Alfa Romeo Forum banner

1 - 11 of 11 Posts

·
Registered
Joined
·
223 Posts
Discussion Starter · #1 ·
Tyres....

Reports of nitrogen filling having all kinds of benefits, but primarily to me is the MPG improvement of 5% or so as we drive 50k miles a year. So could be worthwhile even if 2%.

I know nitrogen is more stable heat wise and you won't get fluctuations in pressures as they warm up. Our race car can gain about 8% pressure on a 35 second sprint, so an hour or two at 70mph would have an effect.

Another quoted benefit is better wear, which if pressures are more consistent, it would make sense.

Worth doing or snake oil?

There, I've done it, opened the worm can. Now discuss! :eek:)
 

·
Registered
Joined
·
30,262 Posts
The pressures WILL still rise with heat. The difference is that it will always rise at the same rate.
That is very relevant when a fraction of a mm difference in ride height at 200mph around Monza is important, however on a road car it is just snake oil.
 

·
Registered
Joined
·
948 Posts
Has anyone tried putting acetylene in their tyres?

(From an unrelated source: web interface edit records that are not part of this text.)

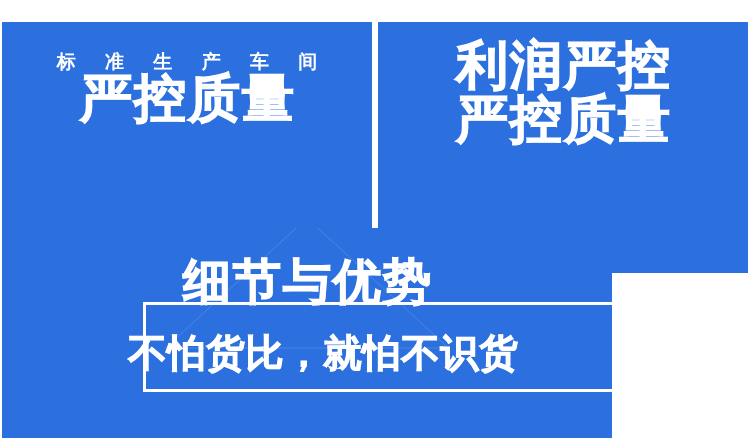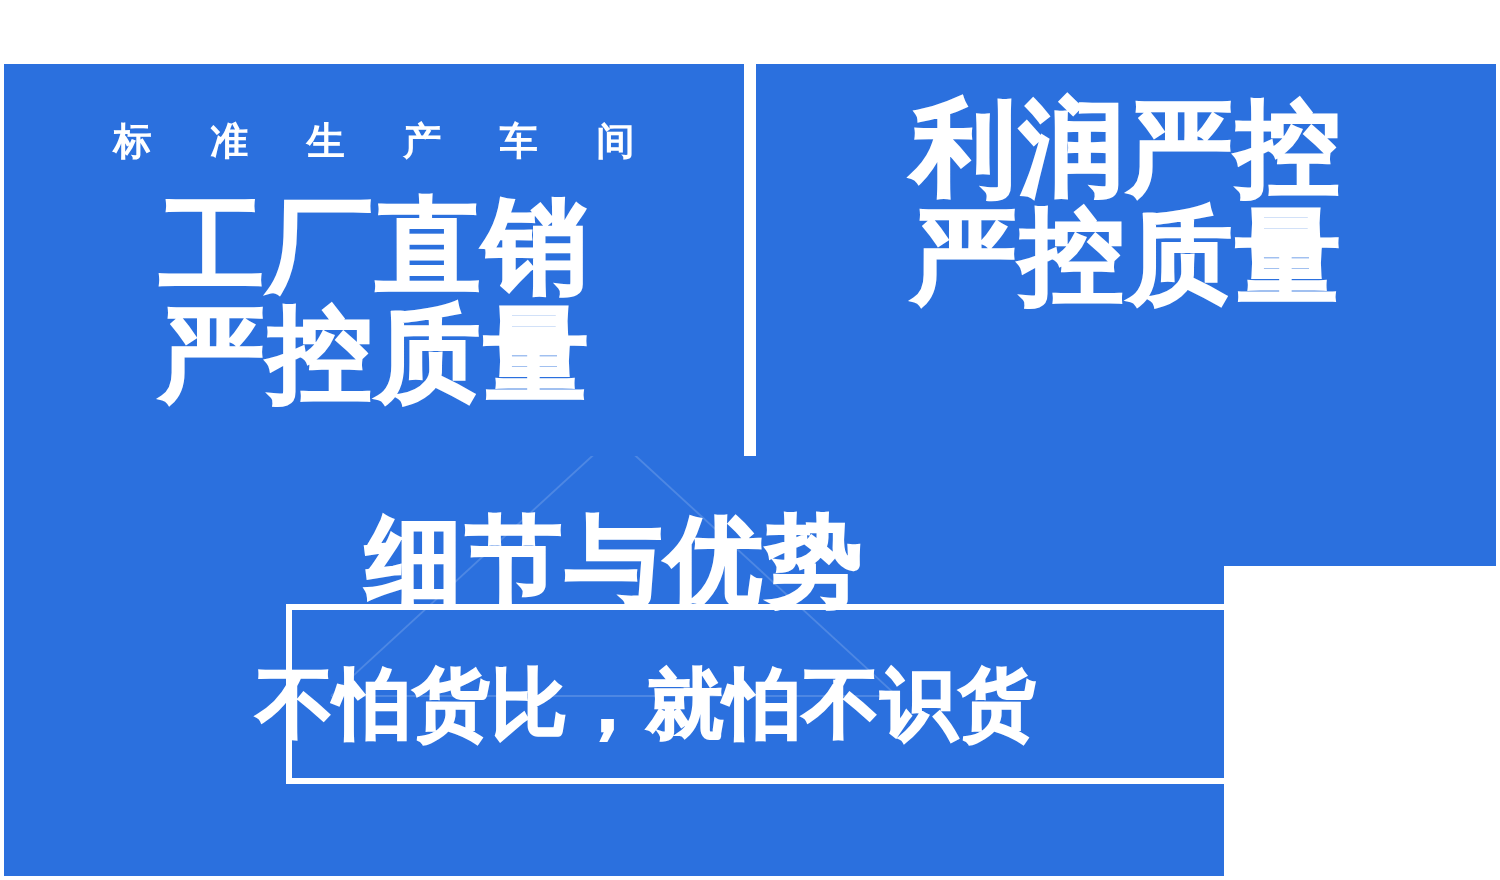--- a/index.html
+++ b/index.html
@@ -24,7 +24,7 @@
   .top-row {
     position: absolute;
     left: 0;
-    top: 16px;
+    top: 6px;
     width: 750px;
     height: 283px;
     display: flex;

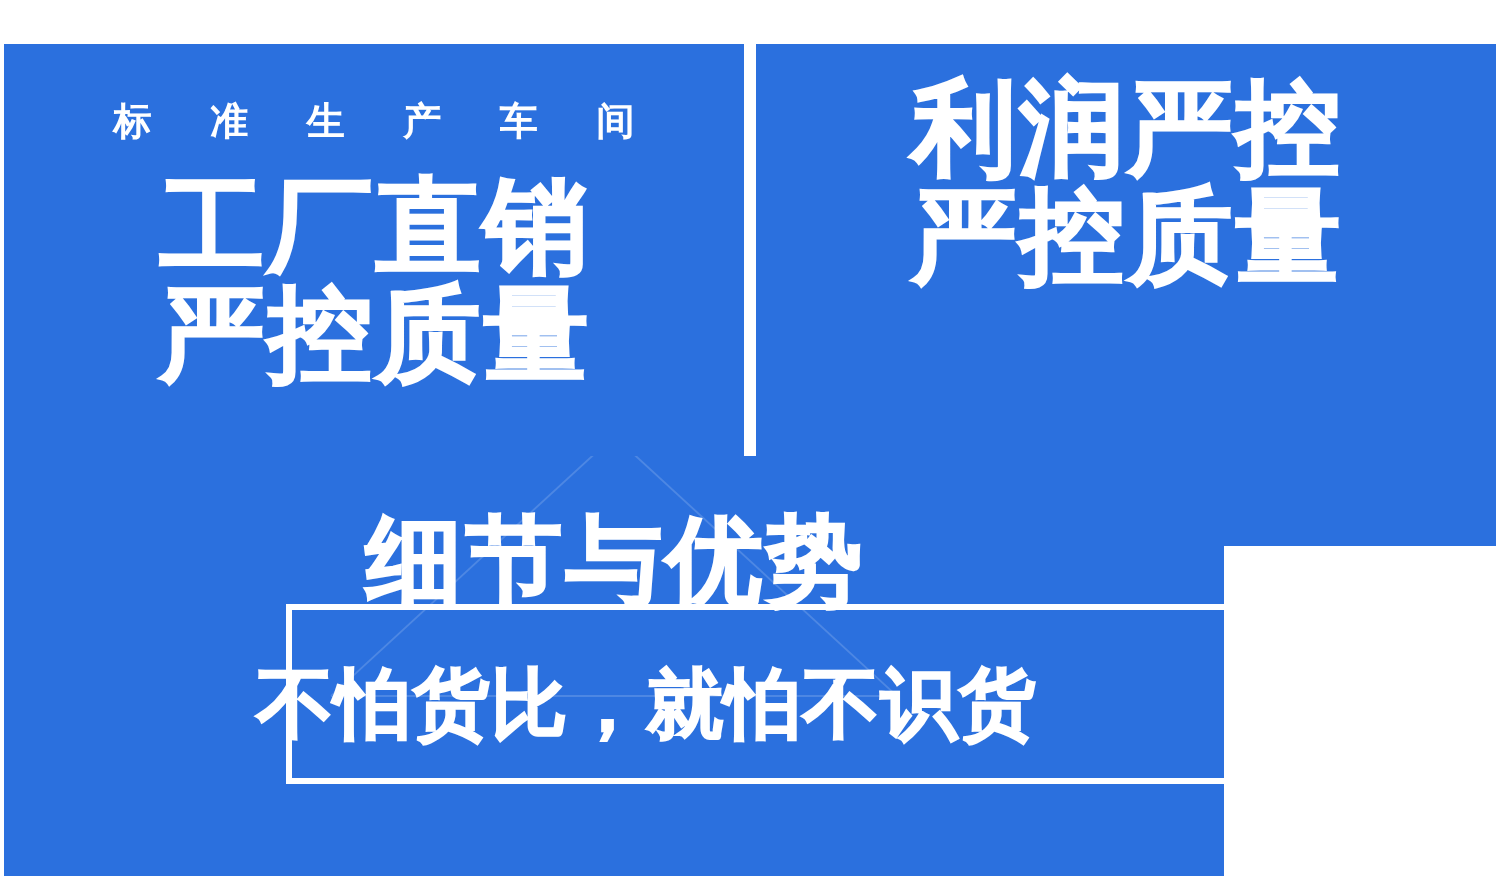--- a/index.html
+++ b/index.html
@@ -151,7 +151,6 @@
 
     <div class="panel">
       <div class="panel-eyebrow wide">标 准 生 产 车 间</div>
-      <div class="panel-line first">工厂直销</div>
       <div class="panel-line">严控质量</div>
     </div>
 

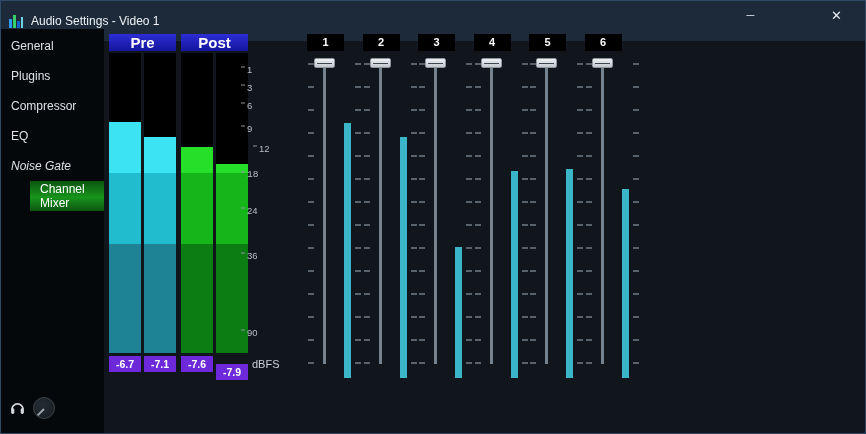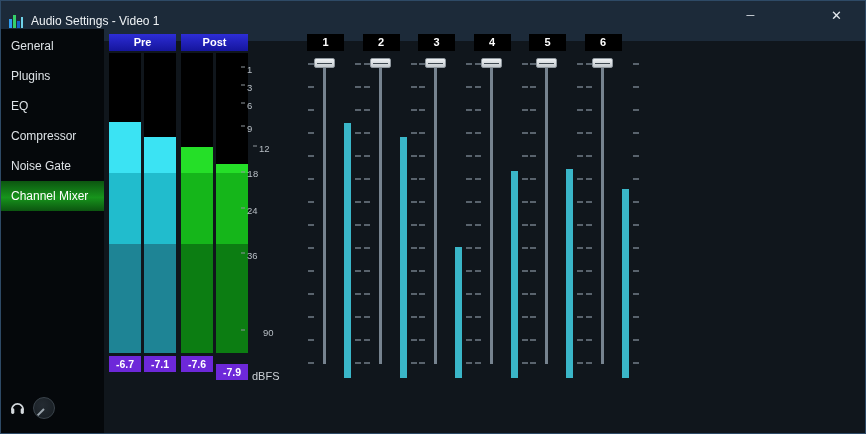--- a/index.html
+++ b/index.html
@@ -22,7 +22,7 @@
   .side-item.selected { background:linear-gradient(180deg,#0c5510 0%,#17941c 55%,#0c5510 100%); color:#ffffff; }
   
   .vu-header { position:absolute; top:33px; width:67px; height:17px; line-height:17px; text-align:center;
-    color:#fff; font-size:11px; font-weight:bold; background:linear-gradient(180deg,#2d2dd6,#15159c); }
+    color:#fff; font-size:15px; font-weight:bold; background:linear-gradient(180deg,#2d2dd6,#15159c); }
   .vu-col { position:absolute; top:52px; width:32px; height:300px; }
   .vu-mask { position:absolute; left:0; top:0; right:0; background:#000; }
   .vu-readout { position:absolute; top:355px; width:32px; height:16px; line-height:16px; background:#6d28d9;

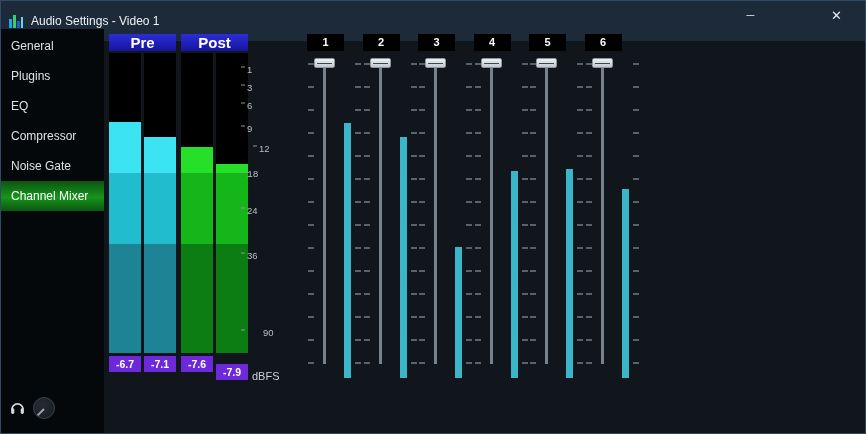--- a/index.html
+++ b/index.html
@@ -81,10 +81,10 @@
         <div style="display: inline;">Plugins</div>
       </div>
       <div class="side-item">
+        <div style="display: inline;">Compressor</div>
+      </div>
+      <div class="side-item">
         <div style="display: inline;">EQ</div>
-      </div>
-      <div class="side-item">
-        <div style="display: inline;">Compressor</div>
       </div>
       <div class="side-item">
         <div style="display: inline;">Noise Gate</div>

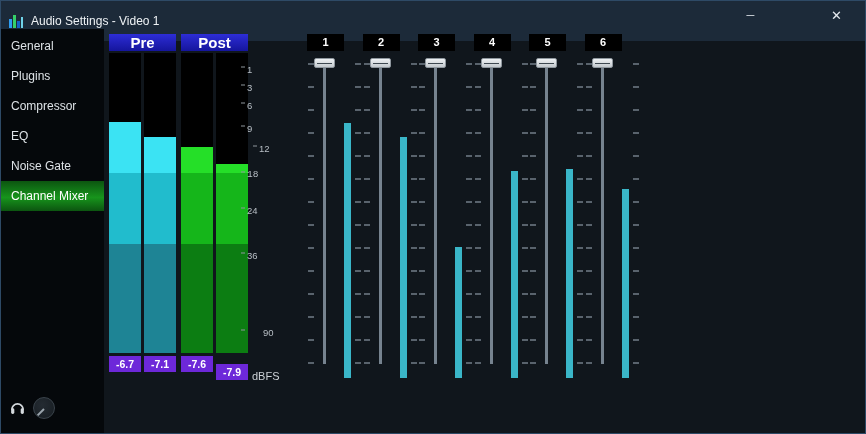--- a/index.html
+++ b/index.html
@@ -87,7 +87,7 @@
         <div style="display: inline;">EQ</div>
       </div>
       <div class="side-item">
-        <div style="display: inline;">Noise Gate</div>
+        <div style="display: inline; font-style: italic;">Noise Gate</div>
       </div>
       <div class="side-item selected">
         <div style="display: inline;">Channel Mixer</div>

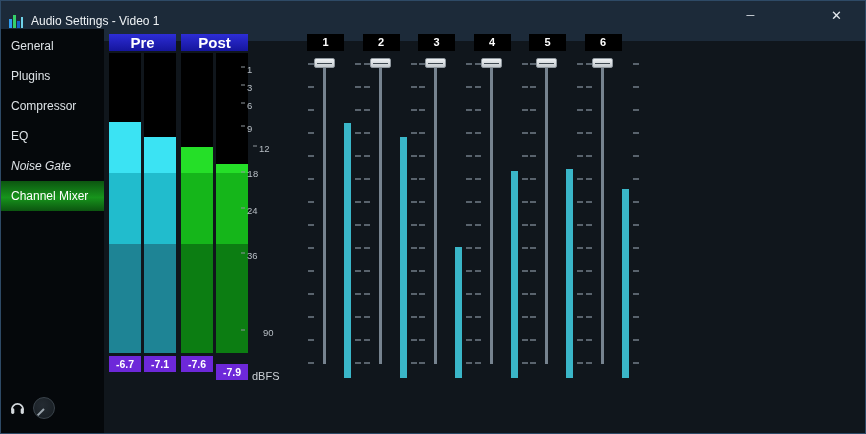--- a/index.html
+++ b/index.html
@@ -19,7 +19,7 @@
   
   .sidebar { position:absolute; left:0; top:28px; width:103px; bottom:0; background:#05080b; padding-top:2px; }
   .side-item { height:30px; display:flex; align-items:center; padding-left:10px; color:#dde2e6; font-size:12px; cursor:default; }
-  .side-item.selected { background:linear-gradient(180deg,#0c5510 0%,#17941c 55%,#0c5510 100%); color:#ffffff; }
+  .side-item.selected { background:linear-gradient(180deg,#0c5510 0%,#17941c 55%,#0c5510 100%); color:#ffffff;margin-left:29px; }
   
   .vu-header { position:absolute; top:33px; width:67px; height:17px; line-height:17px; text-align:center;
     color:#fff; font-size:15px; font-weight:bold; background:linear-gradient(180deg,#2d2dd6,#15159c); }

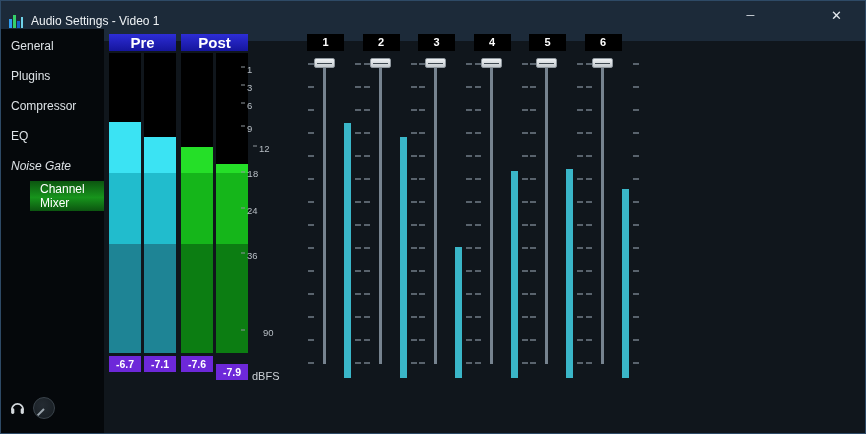--- a/index.html
+++ b/index.html
@@ -162,7 +162,7 @@
       </div>
       <div class="scale-item" style="top: 93%;">
         <div class="scale-tick"></div>
-        <div style="display: inline; margin-left: 16px;">90</div>
+        <div style="display: inline;">90</div>
       </div>
     </div>
     <div class="channel" style="left: 297px;">

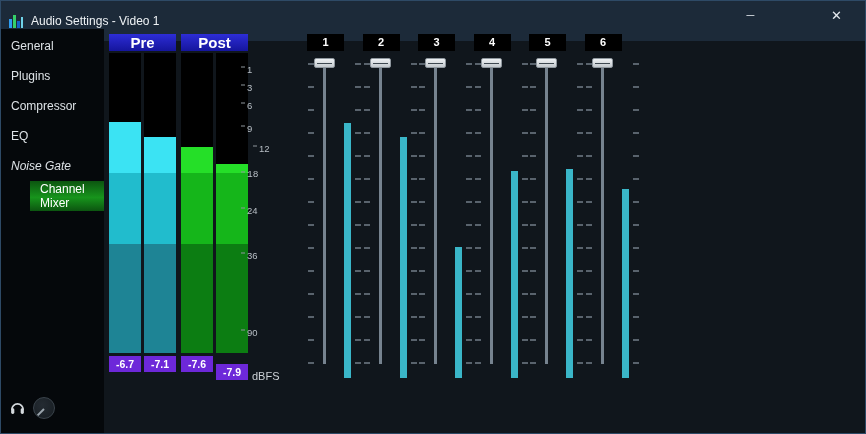--- a/index.html
+++ b/index.html
@@ -27,7 +27,7 @@
   .vu-mask { position:absolute; left:0; top:0; right:0; background:#000; }
   .vu-readout { position:absolute; top:355px; width:32px; height:16px; line-height:16px; background:#6d28d9;
     color:#fff; font-size:10.5px; font-weight:bold; text-align:center; }
-  .dbfs { position:absolute; left:251px; top:357px; font-size:11px; color:#ccd1d6;margin-top:12px; }
+  .dbfs { position:absolute; left:251px; top:357px; font-size:11px; color:#ccd1d6; }
   .scale { position:absolute; left:240px; top:52px; width:26px; height:300px; }
   .scale-item { position:absolute; left:0; transform:translateY(-50%); display:flex; align-items:flex-start; color:#b8bfc5; font-size:9.5px; }
   .scale-tick { width:4px; height:1px; background:#8d959c; margin:3px 2px 0 0; }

I've got loads of it going spare at work and thought it might be worth a go?






























:lol:
 

·
Registered
Joined
·
30,262 Posts
There are some genuine uses of pure Nitrogen in tyres outside motor-sport, notably in aircraft tyres where Nitrogen's properties of not supporting combustion are very relevant should a tyre fail.

But for a road car I still say snake oil.
 
G

·
As a VOSA employee... Watch this space... It has been discussed.
Why do you think garage forecourt's are charging motorist for the use of current air machines and increasing the cost to do so?
If the average idiot can't be bothered to actually check their tyre pressures on a regular basis, the Government will take that responsibility from them and charge them for the privelage when they have to...
Sound familiar?;)
 

·
Registered
Joined
·
5,381 Posts
I had nitrogen in the previous car from nearly new (1 week old) and after two years and 12K miles there was never any significant pressure loss and the tyre wear was pretty even all the way across.
In the GT over the same sort of time period and mileage without nitrogen the tyre pressure has had to be topped up several times and the wear has therefore been less even.
I could have been lucky with the previous car and unlucky with the GT but I'll never know for sure.

Maybe a trail with one side of a car with nitrogen and one side without and then monitored for two years or more would better answer your question but until then if it's available for free have it!